▸ **AIM OF THE EXERCISE**
Which lines of the data contain the string "Familia"? Show each of them.

▸ **EXCERPTED DATA**
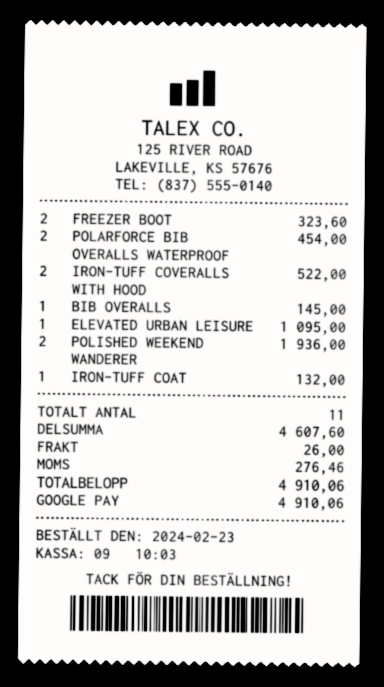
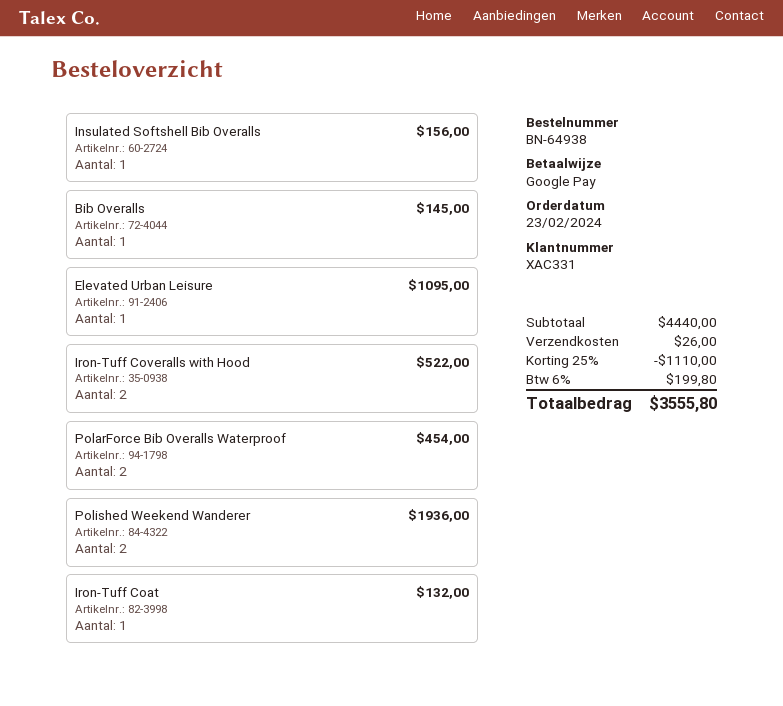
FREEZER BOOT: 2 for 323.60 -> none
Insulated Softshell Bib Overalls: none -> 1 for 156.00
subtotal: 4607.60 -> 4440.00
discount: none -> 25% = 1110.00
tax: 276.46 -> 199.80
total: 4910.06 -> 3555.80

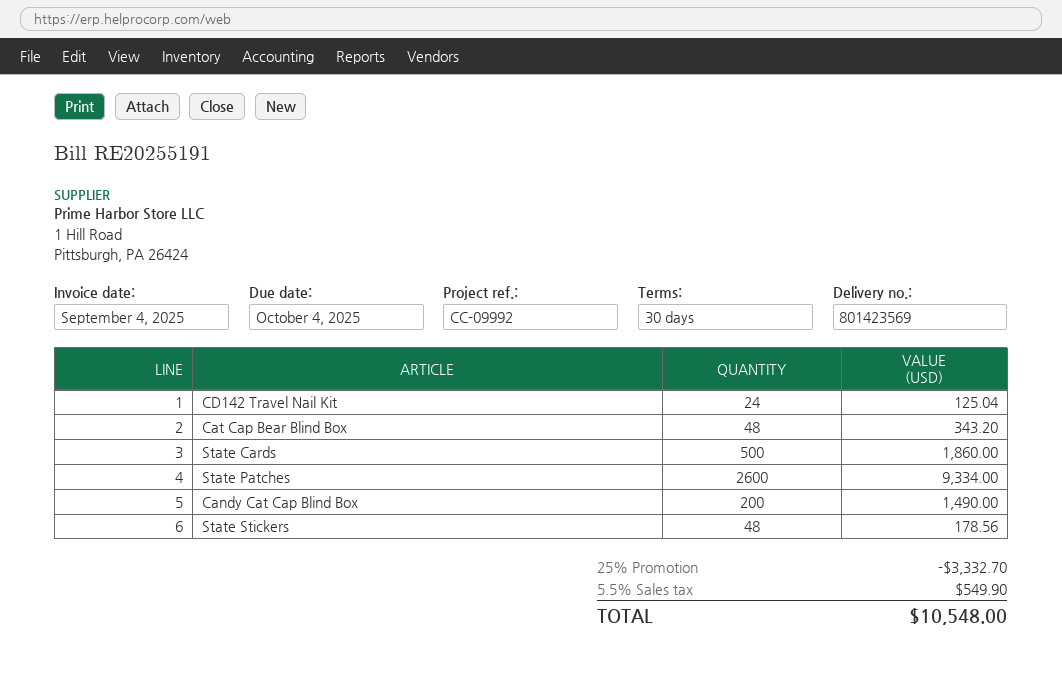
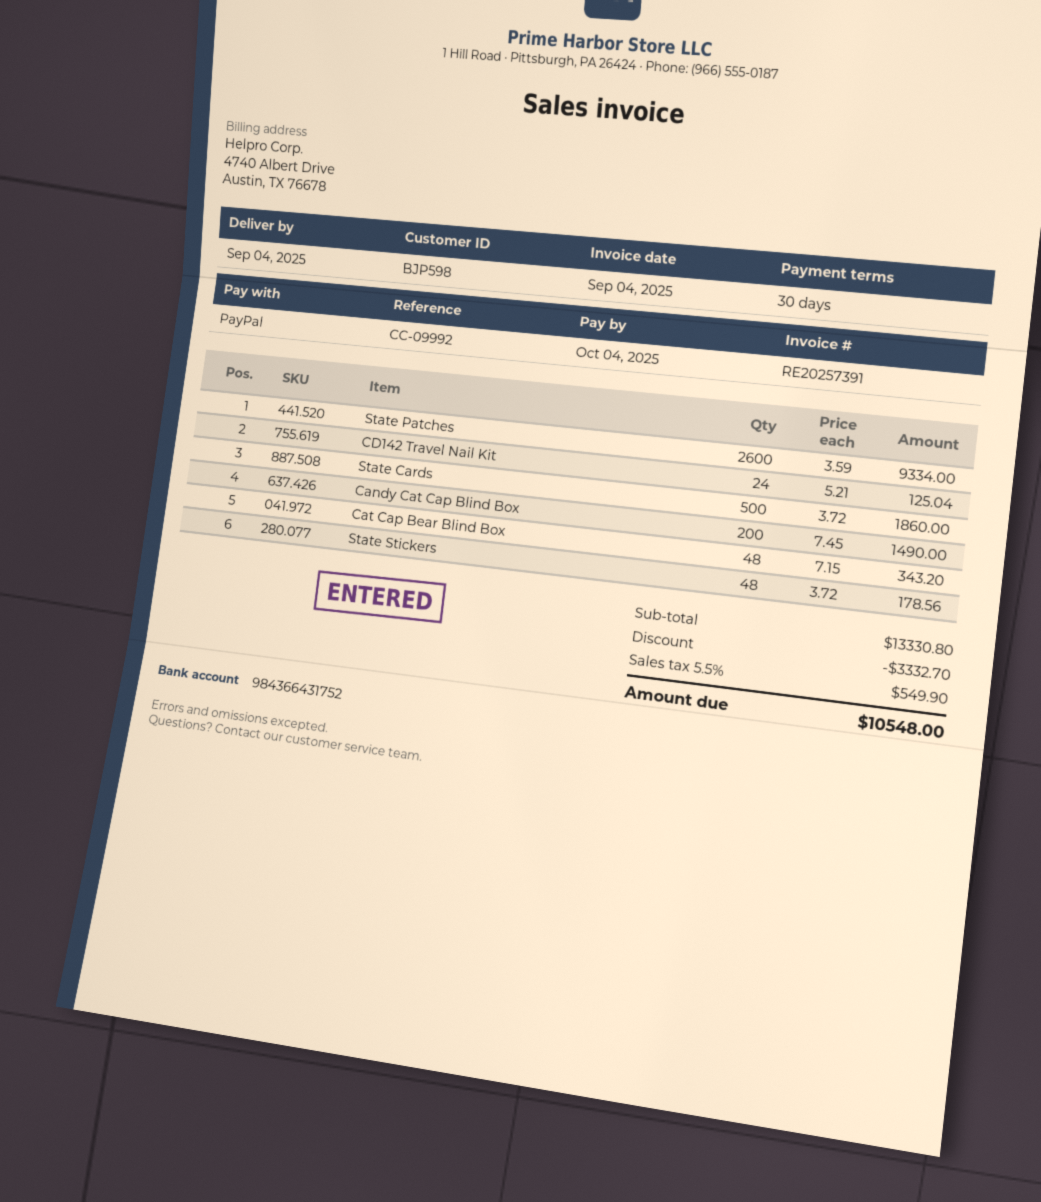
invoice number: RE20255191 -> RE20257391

* * *

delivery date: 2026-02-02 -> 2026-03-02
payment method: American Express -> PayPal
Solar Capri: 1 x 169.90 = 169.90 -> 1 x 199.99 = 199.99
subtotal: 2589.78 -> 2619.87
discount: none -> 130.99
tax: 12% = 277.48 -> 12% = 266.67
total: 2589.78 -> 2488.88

---

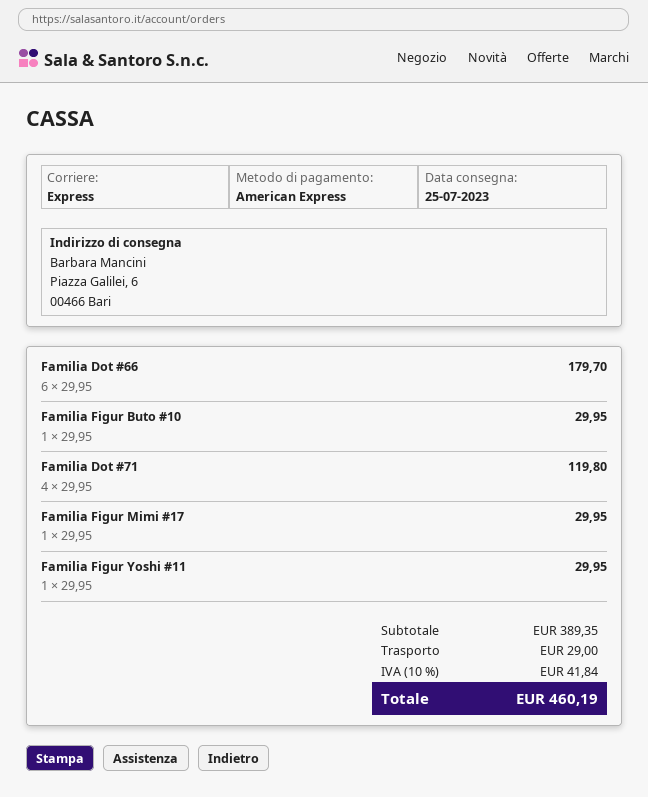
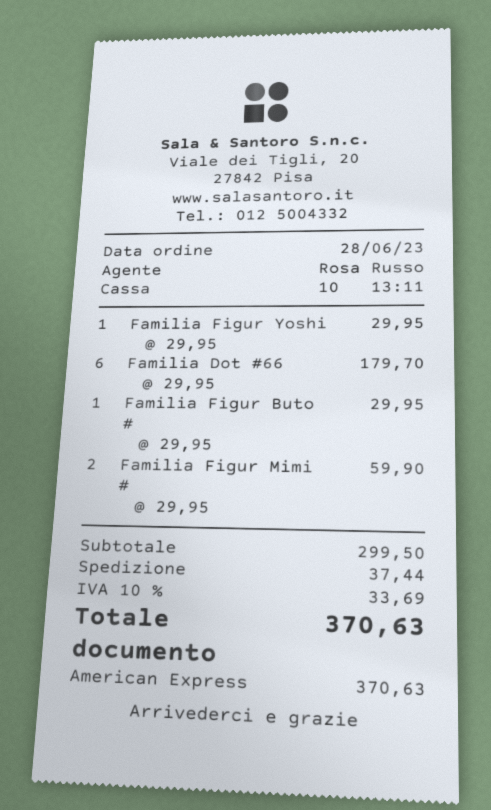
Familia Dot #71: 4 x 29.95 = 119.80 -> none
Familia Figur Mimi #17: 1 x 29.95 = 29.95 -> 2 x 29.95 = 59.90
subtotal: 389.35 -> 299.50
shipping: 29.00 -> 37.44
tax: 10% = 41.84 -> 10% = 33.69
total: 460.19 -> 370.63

▸ **EXPECTED ANSWER**
Familia Dot #71: 4 x 29.95 = 119.80 -> none
Familia Figur Mimi #17: 1 x 29.95 = 29.95 -> 2 x 29.95 = 59.90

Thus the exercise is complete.